→ **Assignment**:
Produce as output only the lines below starting at the line with "- Severity mentioned in the signature" and continuing through the line with "of API calls.", each one exactly as written.

(Collected data)
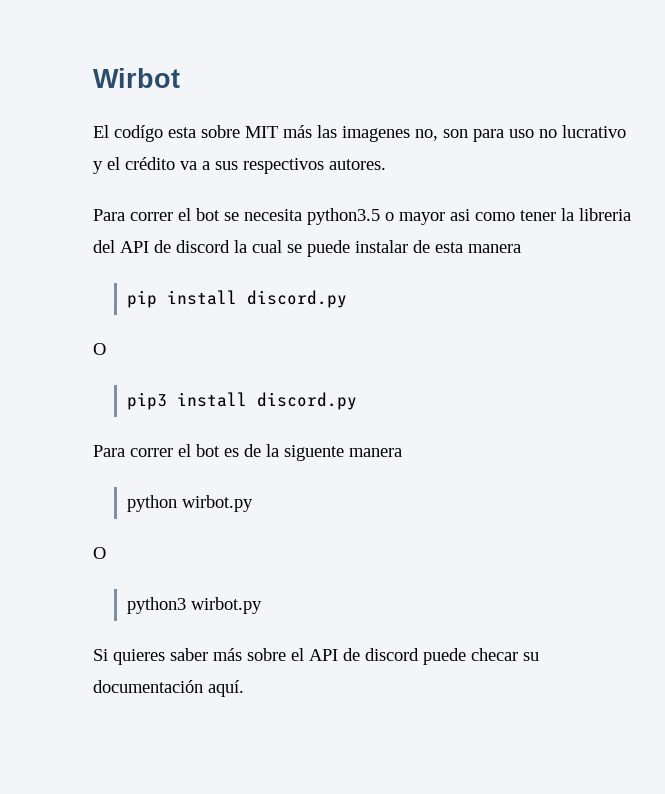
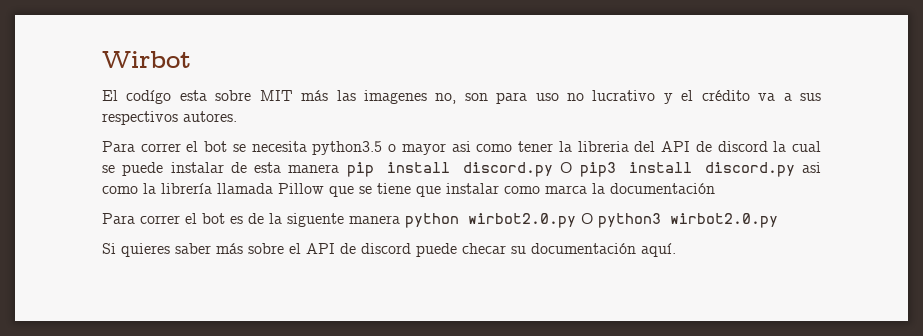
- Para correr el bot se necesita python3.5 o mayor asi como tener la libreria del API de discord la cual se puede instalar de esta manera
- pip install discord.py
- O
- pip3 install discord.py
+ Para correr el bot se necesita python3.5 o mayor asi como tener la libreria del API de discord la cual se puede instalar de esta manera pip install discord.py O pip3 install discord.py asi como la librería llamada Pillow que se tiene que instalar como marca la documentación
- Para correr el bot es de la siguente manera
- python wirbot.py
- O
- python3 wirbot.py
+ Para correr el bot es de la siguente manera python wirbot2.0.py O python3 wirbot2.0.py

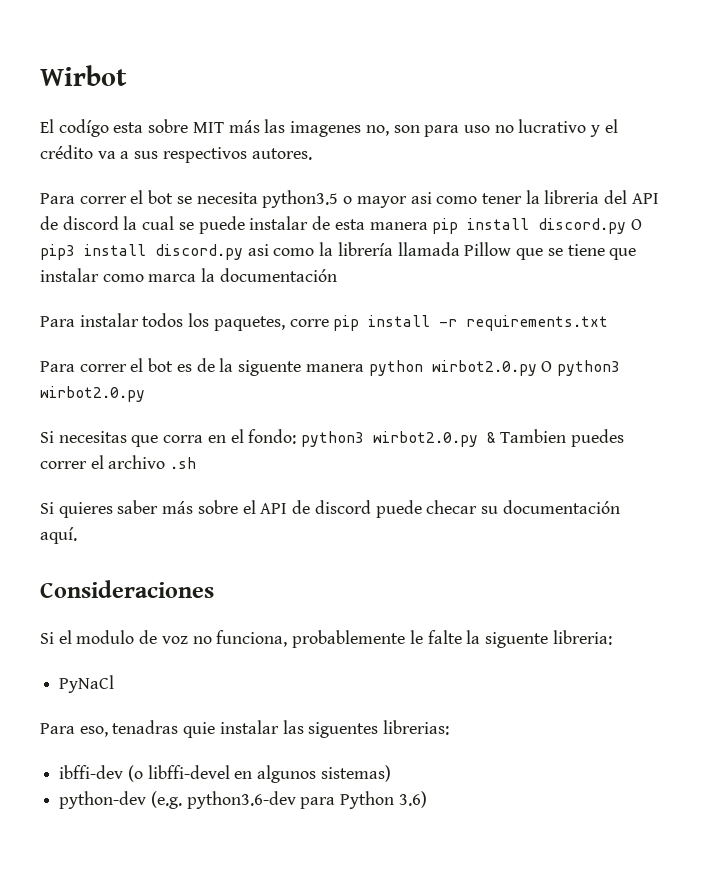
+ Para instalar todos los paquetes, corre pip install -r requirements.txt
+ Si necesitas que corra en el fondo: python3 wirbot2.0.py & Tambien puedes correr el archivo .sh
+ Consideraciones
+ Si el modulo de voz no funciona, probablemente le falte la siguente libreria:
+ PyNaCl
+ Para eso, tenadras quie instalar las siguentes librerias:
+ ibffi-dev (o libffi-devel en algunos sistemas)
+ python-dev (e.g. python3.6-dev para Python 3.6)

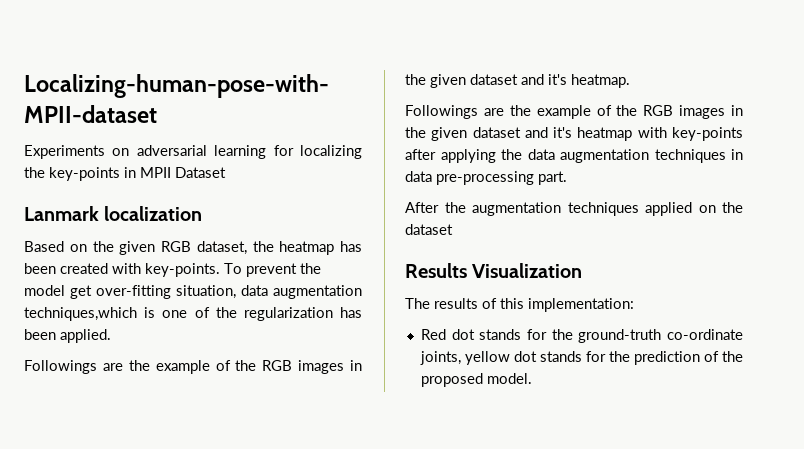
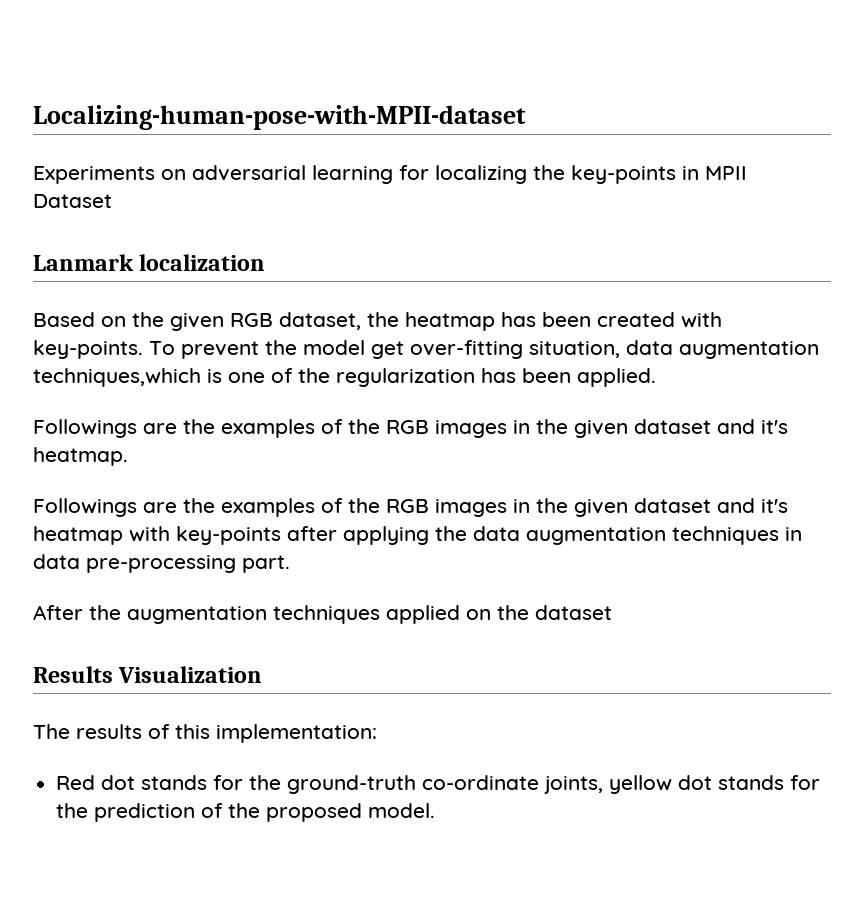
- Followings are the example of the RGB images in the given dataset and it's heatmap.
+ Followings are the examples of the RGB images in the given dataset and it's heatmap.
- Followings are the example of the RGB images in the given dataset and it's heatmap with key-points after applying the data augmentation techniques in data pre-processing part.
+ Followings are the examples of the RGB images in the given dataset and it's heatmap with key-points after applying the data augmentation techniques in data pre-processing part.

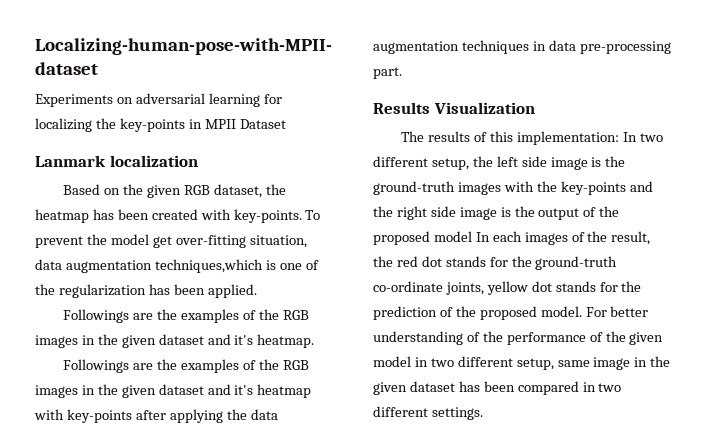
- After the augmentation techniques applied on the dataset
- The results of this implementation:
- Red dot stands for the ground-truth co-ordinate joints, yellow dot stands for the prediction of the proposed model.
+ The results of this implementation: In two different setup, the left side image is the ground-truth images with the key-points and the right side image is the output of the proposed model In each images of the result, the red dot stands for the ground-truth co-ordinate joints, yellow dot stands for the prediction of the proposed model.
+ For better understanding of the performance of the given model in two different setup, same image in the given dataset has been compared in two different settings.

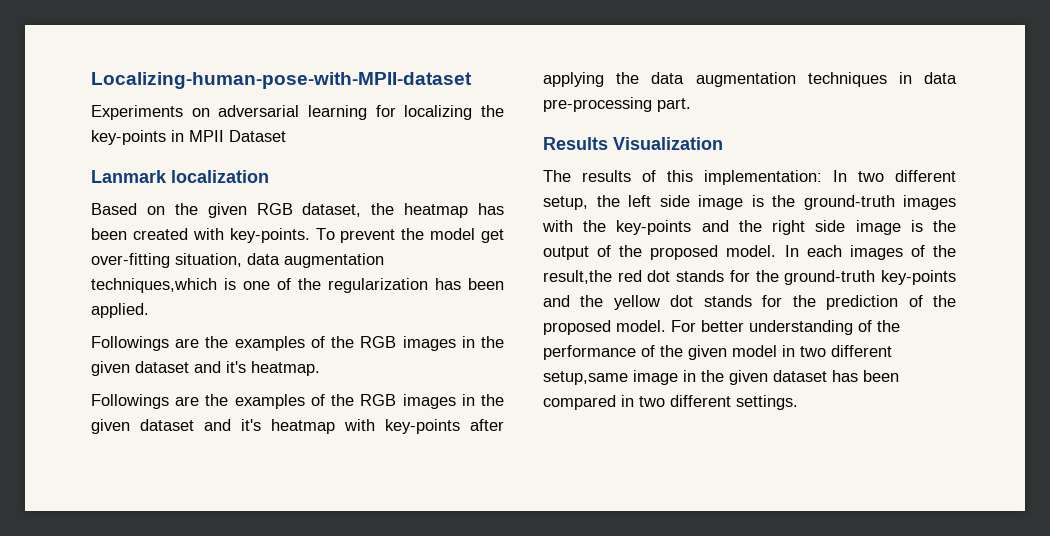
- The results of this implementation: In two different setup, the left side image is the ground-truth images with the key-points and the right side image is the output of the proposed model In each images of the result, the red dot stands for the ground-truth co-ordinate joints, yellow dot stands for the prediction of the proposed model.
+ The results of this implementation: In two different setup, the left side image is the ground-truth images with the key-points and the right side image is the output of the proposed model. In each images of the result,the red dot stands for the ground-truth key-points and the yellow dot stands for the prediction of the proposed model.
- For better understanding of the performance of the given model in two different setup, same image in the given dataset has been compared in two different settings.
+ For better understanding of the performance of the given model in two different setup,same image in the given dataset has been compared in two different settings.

---

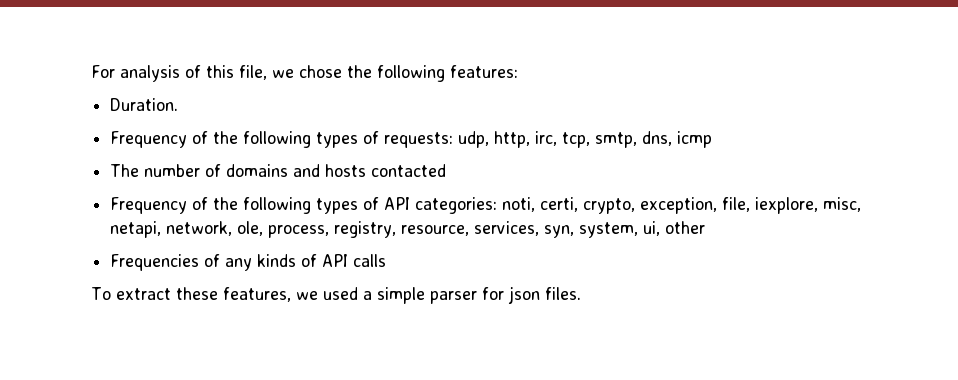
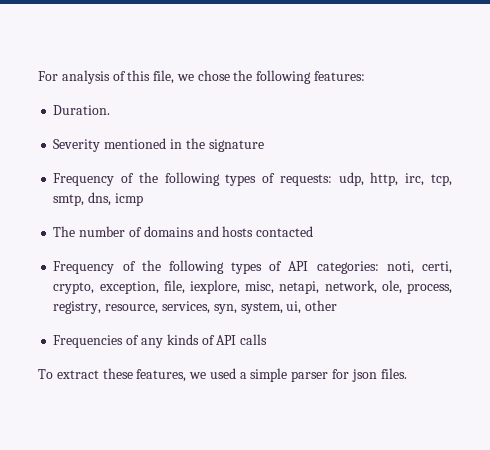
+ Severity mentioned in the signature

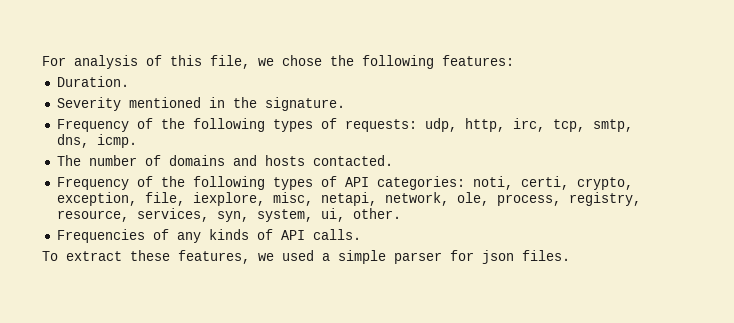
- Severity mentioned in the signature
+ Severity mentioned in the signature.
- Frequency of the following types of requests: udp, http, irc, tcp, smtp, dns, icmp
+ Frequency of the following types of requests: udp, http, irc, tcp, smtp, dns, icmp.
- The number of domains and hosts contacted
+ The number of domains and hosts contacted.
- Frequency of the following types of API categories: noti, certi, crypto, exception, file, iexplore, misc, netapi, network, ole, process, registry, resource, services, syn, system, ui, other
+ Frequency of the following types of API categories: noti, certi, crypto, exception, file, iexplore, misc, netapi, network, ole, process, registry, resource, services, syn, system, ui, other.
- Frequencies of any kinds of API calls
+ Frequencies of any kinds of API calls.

→ **Task solution**:
- Severity mentioned in the signature
+ Severity mentioned in the signature.
- Frequency of the following types of requests: udp, http, irc, tcp, smtp, dns, icmp
+ Frequency of the following types of requests: udp, http, irc, tcp, smtp, dns, icmp.
- The number of domains and hosts contacted
+ The number of domains and hosts contacted.
- Frequency of the following types of API categories: noti, certi, crypto, exception, file, iexplore, misc, netapi, network, ole, process, registry, resource, services, syn, system, ui, other
+ Frequency of the following types of API categories: noti, certi, crypto, exception, file, iexplore, misc, netapi, network, ole, process, registry, resource, services, syn, system, ui, other.
- Frequencies of any kinds of API calls
+ Frequencies of any kinds of API calls.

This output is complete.